** WORK ITEM **
Return every line of the data exactly as it stands.

** DATA EXCERPTS **

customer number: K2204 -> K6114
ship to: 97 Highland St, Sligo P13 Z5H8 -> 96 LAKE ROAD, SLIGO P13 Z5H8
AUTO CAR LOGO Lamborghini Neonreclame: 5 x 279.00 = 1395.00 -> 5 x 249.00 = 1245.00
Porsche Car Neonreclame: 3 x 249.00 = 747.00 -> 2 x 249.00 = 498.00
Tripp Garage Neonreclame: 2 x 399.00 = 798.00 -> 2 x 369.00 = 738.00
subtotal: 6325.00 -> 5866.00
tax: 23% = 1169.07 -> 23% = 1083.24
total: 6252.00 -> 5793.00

** ANSWER SECTION **
customer number: K2204 -> K6114
ship to: 97 Highland St, Sligo P13 Z5H8 -> 96 LAKE ROAD, SLIGO P13 Z5H8
AUTO CAR LOGO Lamborghini Neonreclame: 5 x 279.00 = 1395.00 -> 5 x 249.00 = 1245.00
Porsche Car Neonreclame: 3 x 249.00 = 747.00 -> 2 x 249.00 = 498.00
Tripp Garage Neonreclame: 2 x 399.00 = 798.00 -> 2 x 369.00 = 738.00
subtotal: 6325.00 -> 5866.00
tax: 23% = 1169.07 -> 23% = 1083.24
total: 6252.00 -> 5793.00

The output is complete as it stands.